SP-EyeGAN: Generating Synthetic Eye Movement Data

This repository provides the code for reproducing the experiments in SP-EyeGAN: Generating Synthetic Eye Movement Data and Improving Cognitive-State Analysis from Eye Gaze with Synthetic Eye-Movement Data. Additionally, you can also use the pre-trained models and create the synthetic data you need for your experiments.

Reproduce tables and figures from the paper

To reproduce all the tables and figures from the paper you can run the following notebooks:

• Run/inspect notebook this notebook to reproduce Tables 2 and 3 comparing the quality of generated fixations and saccades.
• Run/inspect notebook this notebook to reproduce Figure 3 showing eye movements generated with SP-EyeGAN on a text.
• Run/inspect notebook this notebook to reproduce Tables 4-8 and Figure 5 comparing methods on downstream tasks.

Reproduce the experiments

In the original experiments, we used Python 3.9.

Clone the github repository to obtain the ADHD dataset:

• Using git(hub)s CLI and ssh:
  • git clone git@github.com:aeye-lab/sp-eyegan
• without ssh:
  • git clone https://github.com/aeye-lab/sp-eyegan
• if you do not use the terminal / git bash / ide you can download the zip file at the top right of the repository. Extract the zip file after downloading it.

Hardware and time requirements

• RAM: 12 GB to store the training data to train FixGAN and SacGAN
• GPU-RAM: 12 GB (we trained the models using a A100-SXM4-40GB
• time to train SP-EyeGAN: approx 20 min to train FixGAN and 5 min to train SacGAN on a A100-SXM4-40GB

Setup conda environment

You can install and setup conda using the this tutorial.

Install dependencies

To install all packages necessary to execute the code:

pip install -r requirements.txt

Rerun all experiments

We provide a ssh script which lets you rerun all experiments.
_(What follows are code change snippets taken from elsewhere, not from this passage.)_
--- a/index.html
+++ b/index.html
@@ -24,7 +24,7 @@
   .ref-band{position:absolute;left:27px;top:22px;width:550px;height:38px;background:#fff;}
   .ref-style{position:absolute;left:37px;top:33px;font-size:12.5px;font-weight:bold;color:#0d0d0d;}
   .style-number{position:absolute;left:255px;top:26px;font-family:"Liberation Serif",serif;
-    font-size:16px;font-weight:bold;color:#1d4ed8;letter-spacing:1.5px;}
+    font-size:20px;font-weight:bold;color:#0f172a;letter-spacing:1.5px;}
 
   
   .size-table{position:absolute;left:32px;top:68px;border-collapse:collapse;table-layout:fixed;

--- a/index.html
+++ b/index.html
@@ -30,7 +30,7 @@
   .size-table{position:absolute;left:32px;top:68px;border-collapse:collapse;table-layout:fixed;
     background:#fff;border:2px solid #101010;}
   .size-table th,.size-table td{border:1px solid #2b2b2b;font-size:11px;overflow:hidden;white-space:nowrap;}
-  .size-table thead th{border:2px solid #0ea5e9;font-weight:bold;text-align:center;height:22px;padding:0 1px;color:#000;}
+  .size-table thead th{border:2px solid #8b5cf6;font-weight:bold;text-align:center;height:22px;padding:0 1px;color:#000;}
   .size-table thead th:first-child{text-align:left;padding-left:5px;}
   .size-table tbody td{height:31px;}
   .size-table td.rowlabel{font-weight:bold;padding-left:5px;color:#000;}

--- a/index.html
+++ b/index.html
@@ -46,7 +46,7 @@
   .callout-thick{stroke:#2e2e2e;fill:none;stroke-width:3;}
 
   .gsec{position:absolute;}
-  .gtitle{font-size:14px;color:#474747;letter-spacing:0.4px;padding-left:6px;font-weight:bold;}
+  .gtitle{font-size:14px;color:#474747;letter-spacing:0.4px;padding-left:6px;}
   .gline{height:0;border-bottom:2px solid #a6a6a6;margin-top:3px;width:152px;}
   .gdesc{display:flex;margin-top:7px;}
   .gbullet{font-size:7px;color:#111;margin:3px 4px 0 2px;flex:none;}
We assume that you will have activate a virtual or conda environment, or work with a global pip installation.

rerun_experiments.sh

If you do not to replicate all experiments, you can either choose to comment out certain parts of the rerun_experiments.sh or other bash scripts or follow the steps provided below. Depending on your hardware rerunning all experiments might take several days.

Download data

We use the pymovements package to download the data. For this either execute scripts/get_data.sh or it is also part of the rerun_experiments.sh script.
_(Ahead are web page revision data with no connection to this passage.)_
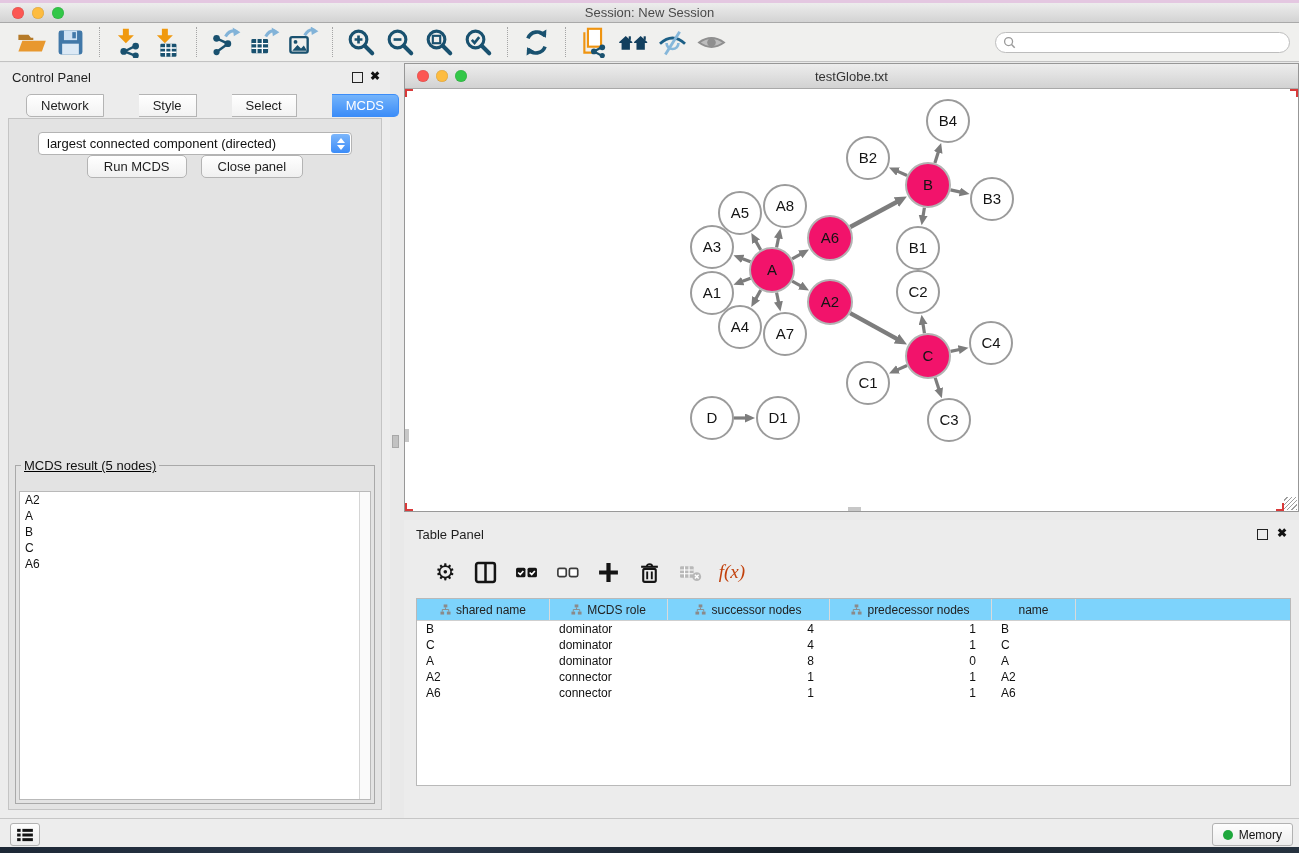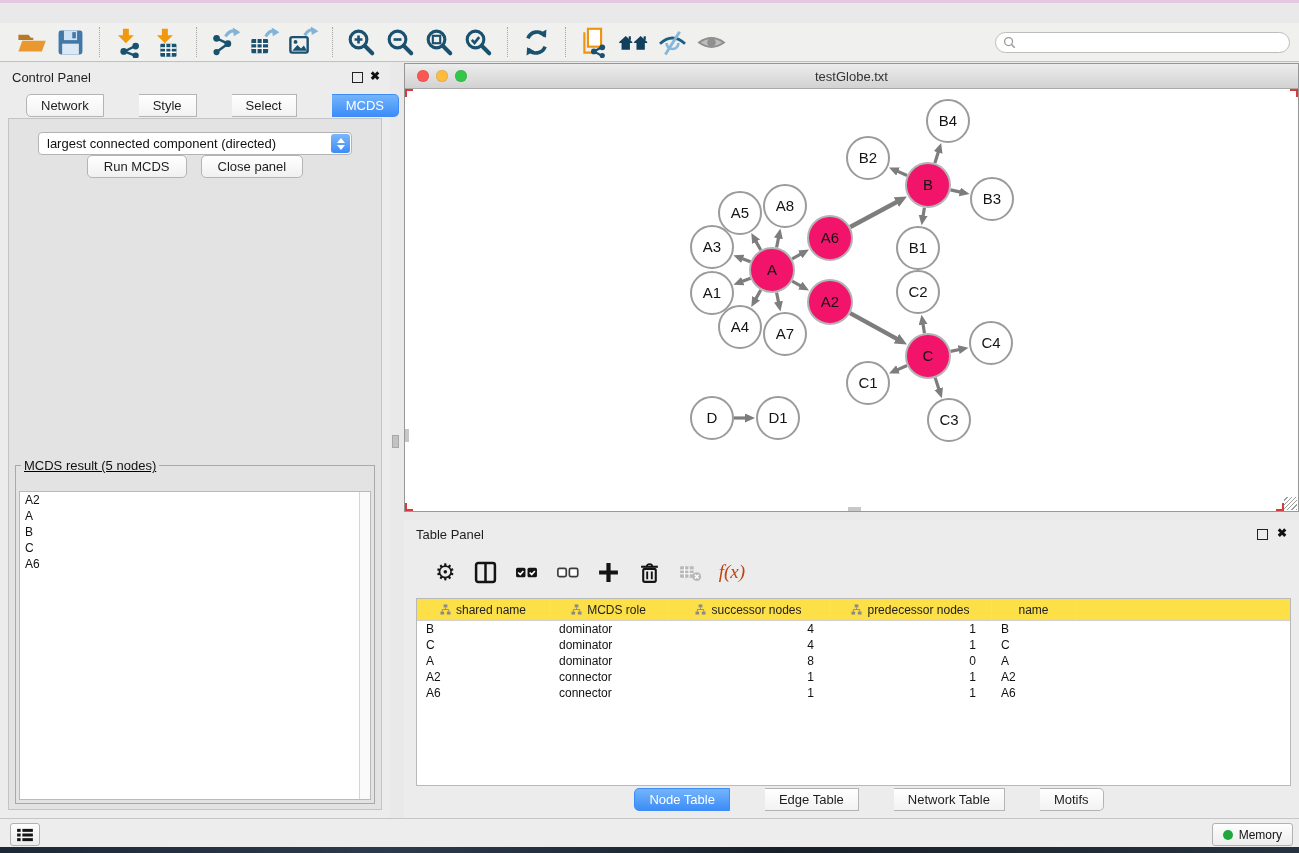--- a/index.html
+++ b/index.html
@@ -105,6 +105,12 @@
 <div id="app">
   <div id="pink-strip"></div>
 
+  <div id="titlebar">
+    <span class="light lt-red"></span>
+    <span class="light lt-yel"></span>
+    <span class="light lt-grn"></span>
+    <span id="app-title">Session: New Session</span>
+  </div>
 
   <div id="main-toolbar">
     <svg class="tbi" viewBox="0 0 26 26">

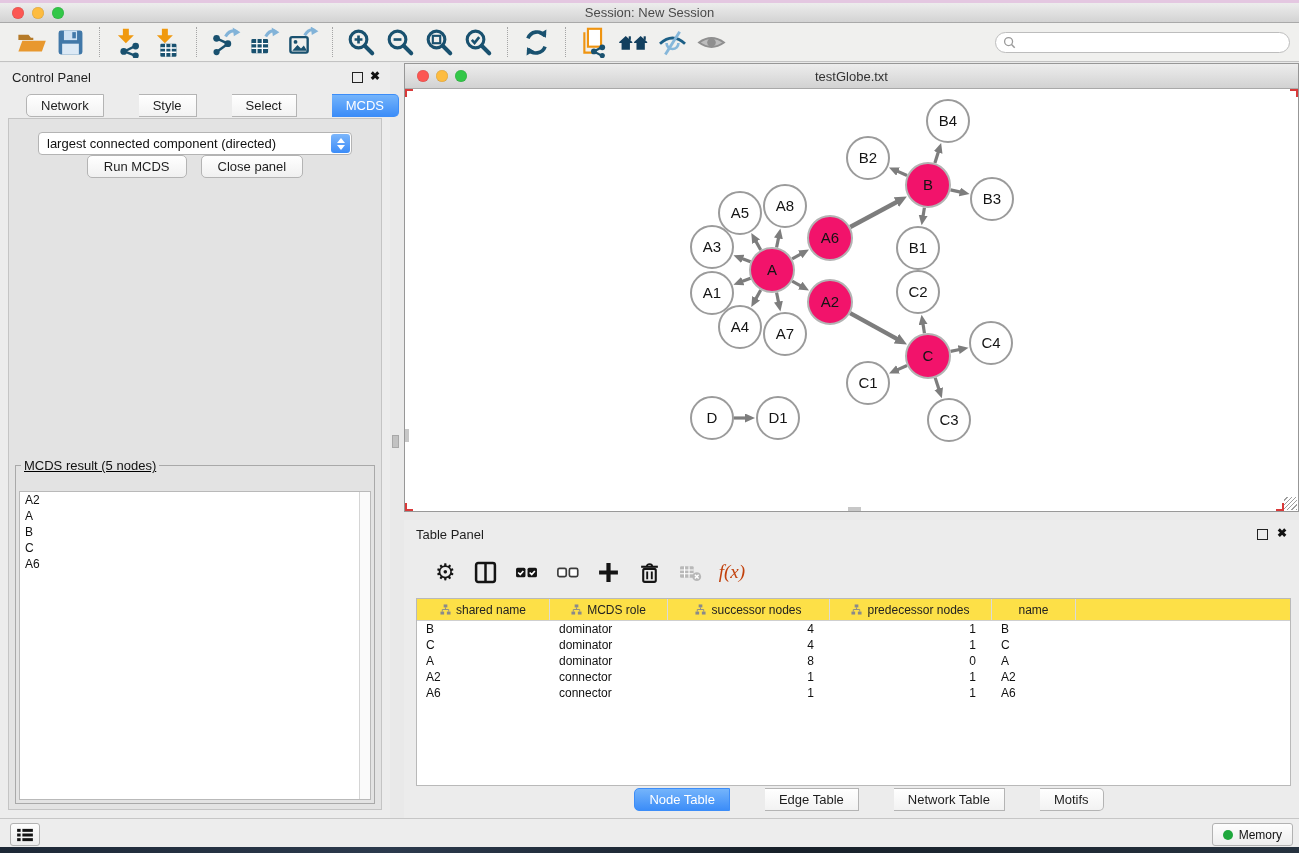--- a/index.html
+++ b/index.html
@@ -79,7 +79,7 @@
   .tpi-txt{font-size:23px;line-height:23px;color:#161616;margin:0 9px;}
   #fx-label{font-family:"Liberation Serif",serif;font-style:italic;font-size:19px;color:#c2410c;margin:16px 8px;}
   #tbl-box{position:absolute;left:12px;right:8px;top:78px;bottom:32px;background:#fff;border:1px solid #b9b9b9;overflow:hidden;}
-  #tbl-head{display:flex;height:21px;background:#fde047;border-bottom:1px solid #cfcfcf;align-items:center;}
+  #tbl-head{display:flex;height:21px;background:#7dd3fc;border-bottom:1px solid #cfcfcf;align-items:center;}
   .hcell{display:flex;align-items:center;justify-content:center;gap:5px;height:100%;
          border-right:1px solid #dadada;font-size:12px;color:#222;box-sizing:border-box;}
   .hcell:last-child{border-right:none;}

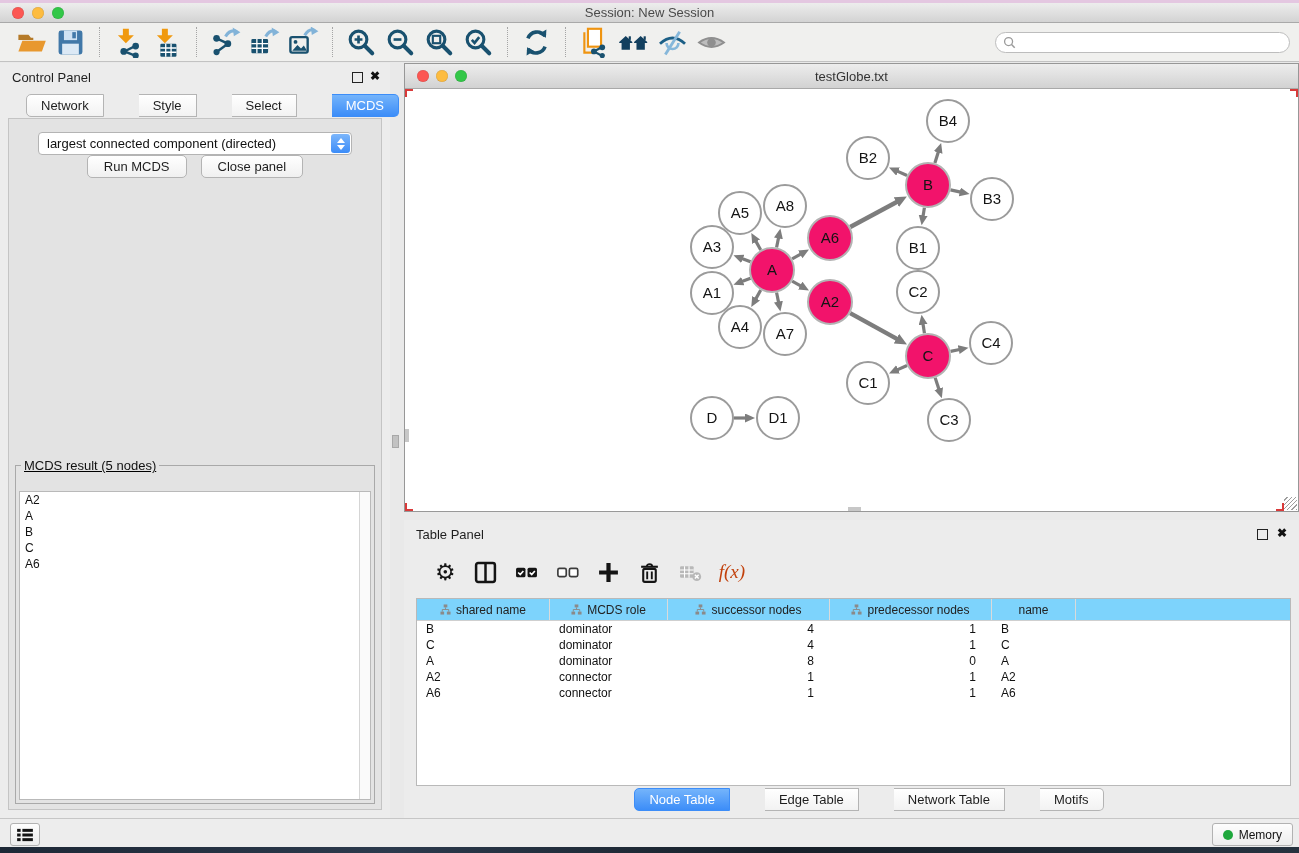--- a/index.html
+++ b/index.html
@@ -530,12 +530,6 @@
           </div>
         </div>
     </div>
-    <div id="tp-tabs">
-        <div class="seg sel">Node Table</div>
-        <div class="seg">Edge Table</div>
-        <div class="seg">Network Table</div>
-        <div class="seg">Motifs</div>
-      </div>
   </div>
 
   <div id="status-bar">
Alternatively, you can also download the data from the sources listed below.

Download the GazeBase data:

• Download and extract the GazeBase data into a data/GazeBase to train FixGAN and SacGAN figshare-link.

Download the JuDo1000 data:

• Download and extract the JuDo1000 data from this osf-link.

Download the SB-SAT data:

• Download the SB-SAT data into a data/SB-SAT osf-link.

Clone the github repository to obtain the ADHD dataset into data/ecml-ADHD:

• Using git(hub)s CLI and ssh:
  • git clone git@github.com:aeye-lab/ecml-ADHD data/ecml-ADHD
• without ssh.:
  • git clone https://github.com/aeye-lab/ecml-ADHD data/ecml-ADHD
• if you do not use the terminal / git bash / ide you can download the zip file at the top right of the repository. After downloading the zip file, extract it to your local clone of this repositry.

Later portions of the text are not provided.